Need something to look forward to in the coming year in Congress besides
impeachment? California Rep. Maxine Waters is making sure that the
CIA-contra-crack issue stays on the legislative agenda. In the midst of
impeachment madness, Waters called on House Intelligence Committee
Chairman Porter Goss to hold investigative hearings into the CIA's
complicity with Contra drug traffickers. "While the House Judiciary
Committee continues to deliberate about the constitutional significance
of trying to hide a private, extramarital affair, the CIA recently
released a report that suggests further action against highest level
Reagan Administration officials should have been pursued," Waters said
in a statement. "This should be at the very top of the agenda for
legislative business when the House Intelligence Committee reconvenes in
the 106th Congress." Waters believes, as do many other observers, that
the findings of a CIA internal review into allegations of drug trade
involvement, "confirmed the CIA knew of Contra drug trafficking and
chose to continue to work with and support the drug traffickers on their
payroll." Waters called the CIA Inspector General's Report a "remarkable
reversal and admission of guilt by an agency that had always vehemently
denied any knowledge of or involvement with drug trafficking." "I was
not surprised that the CIA employees who were in the field during the
Contra war denied that they were supporting known drug traffickers when
interviewed by the Inspector General," Waters noted. "These same employe
es face potential criminal prosecution if found to have knowingly
supported drug traffickers in their singular pursuit of overthrowing the
Contras." "I was surprised at the number of sources cited in the
Inspector General's Report that confirm the CIA knew of and covered up
Contra drug trafficking because of the central role so many of these
Contra drug runners played in the anti-Sandinista effort. The following
is the text of the letter Rep. Waters sent to Porter Goss:

The Honorable Porter J. Goss
Chairman
Permanent Select Committee on Intelligence
H405 Capitol
Washington, DC 20515
November 30, 1998

Dear Chairman Goss:

As the House Permanent Select Intelligence Committee considers its
legislative business for the 106th Congress, I urge the Committee to
place the investigation into the allegations of U.S. intelligence
involvement with Contra drug trafficking at the top of its agenda.

I believe the dramatic new developments in this ongoing scandal make it
imperative that the House Intelligence Committee hold full public
hearings to be able to fully and adequately complete its investigation.
I ask you to set a date for the commencement of these hearings as soon
as possible after the start of the 106th Congress.

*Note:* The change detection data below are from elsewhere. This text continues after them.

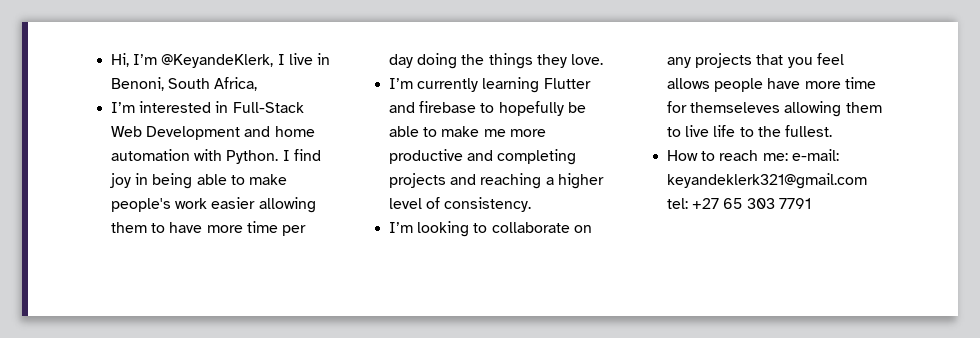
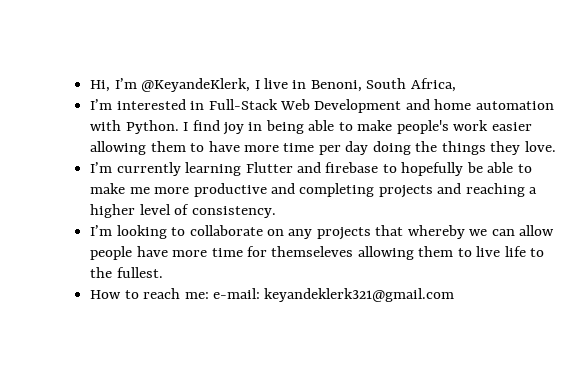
[787,53,844,68] [667,78,711,89] you feel allows -> [407,225,555,239] whereby we can allow
[667,198,811,209] tel: +27 65 303 7791 -> (455, 295) none

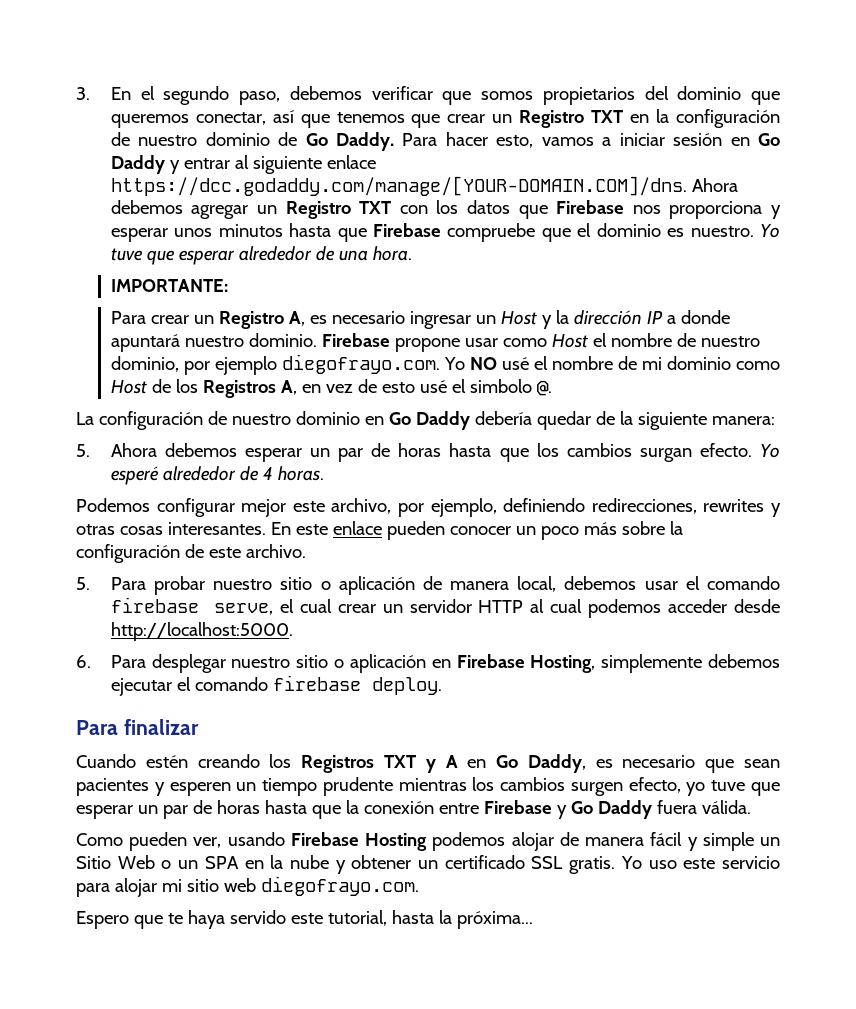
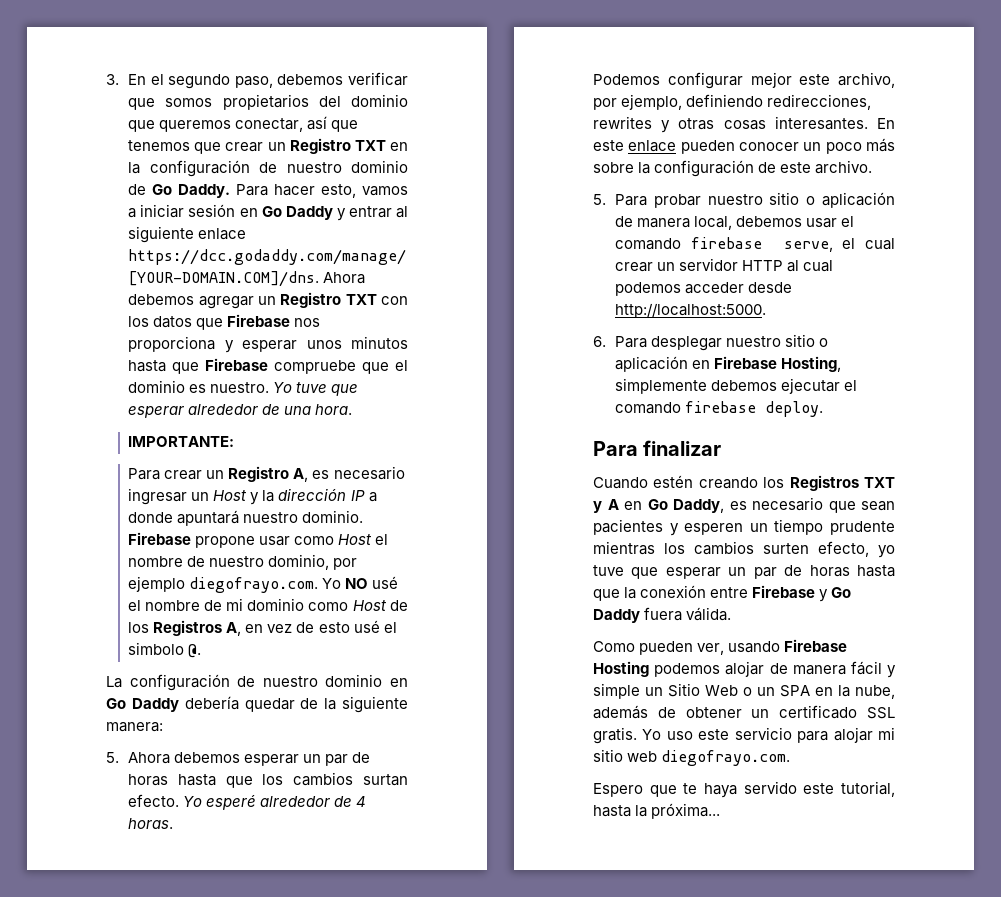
[639,448,692,462] surgan -> [363,774,408,786] surtan
[570,782,623,796] surgen -> [763,543,809,554] surten
[289,855,346,874] nube y -> [855,685,895,699] [593,705,676,719] nube, además de

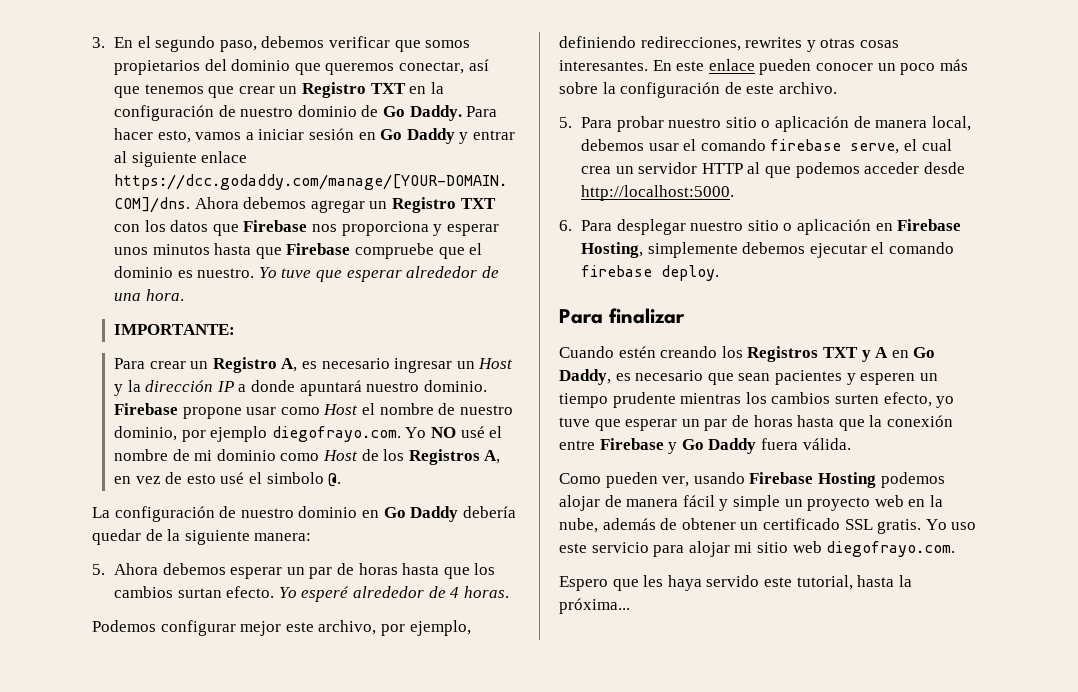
[615,262,654,272] crear -> [581,166,612,174] crea
[803,260,834,272] cual -> [765,166,792,178] que
[668,683,810,697] Sitio Web o un SPA -> [807,495,904,511] proyecto web
[683,783,698,794] te -> [643,575,664,587] les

The facts detailed in Volume II of the CIA Inspector General's Report
suggest that further action against high level Reagan Administration
officials and CIA officials should have been pursued. The Select
Intelligence Committee should take immediate steps to pursue these new
revelations.

Remarkably, the declassified version of Volume II confirmed many of the
key allegations of CIA and Reagan Administration support for Contra drug
trafficking to the U.S. This is remarkable because of the long-standing
policy of the CIA to deny any involvement with or knowledge of drug
trafficking by the Contras and their supporters. In short, it is a
complete reversal of the CIA's stated position to the public, press, and
of course, Congress.

The Washington Post reported the new revelations on November 3 with the
headline "CIA Ignored Tips Alleging Contra Drug Links, Report Says,"
while the New York Times covered this damning report on October 10
stating "C.I.A. Said to Ignore Charges of Contra Drug Dealing in '80s."
A number of other national and regional news organizations ran stories
acknowledging the fact that the CIA's Inspector General confirmed the
CIA knew of Contra drug trafficking and chose to continue to work with
and support the drug traffickers on their payroll.

Extensive new evidence revealed

The declassified version of the Report released by the CIA Inspector
General described how the CIA knew, at the highest level, that the
Contra rebels intended to sell drugs in the United States to finance its
war efforts. The Report details the voluminous evidence that the CIA and
the Reagan Administration possessed regarding drug trafficking by CIA
assets, contractors and individual supporters involved in the Contra
movement.

This evidence included some 1,000 cables sent to CIA headquarters in
Langley alleging drug trafficking by at least 58 Contra leaders, 14
Contra pilots on the CIA payroll, CIA contractors and front companies,
and the terrorist organization that later formed the core of the FDN,
the leading Northern Front Contra organization. The Report states that
these cables and leads were almost entirely ignored by CIA headquarters
and the Reagan Administration in pursuit of their all-consuming goal of
overthrowing the Nicaraguan government by any means necessary.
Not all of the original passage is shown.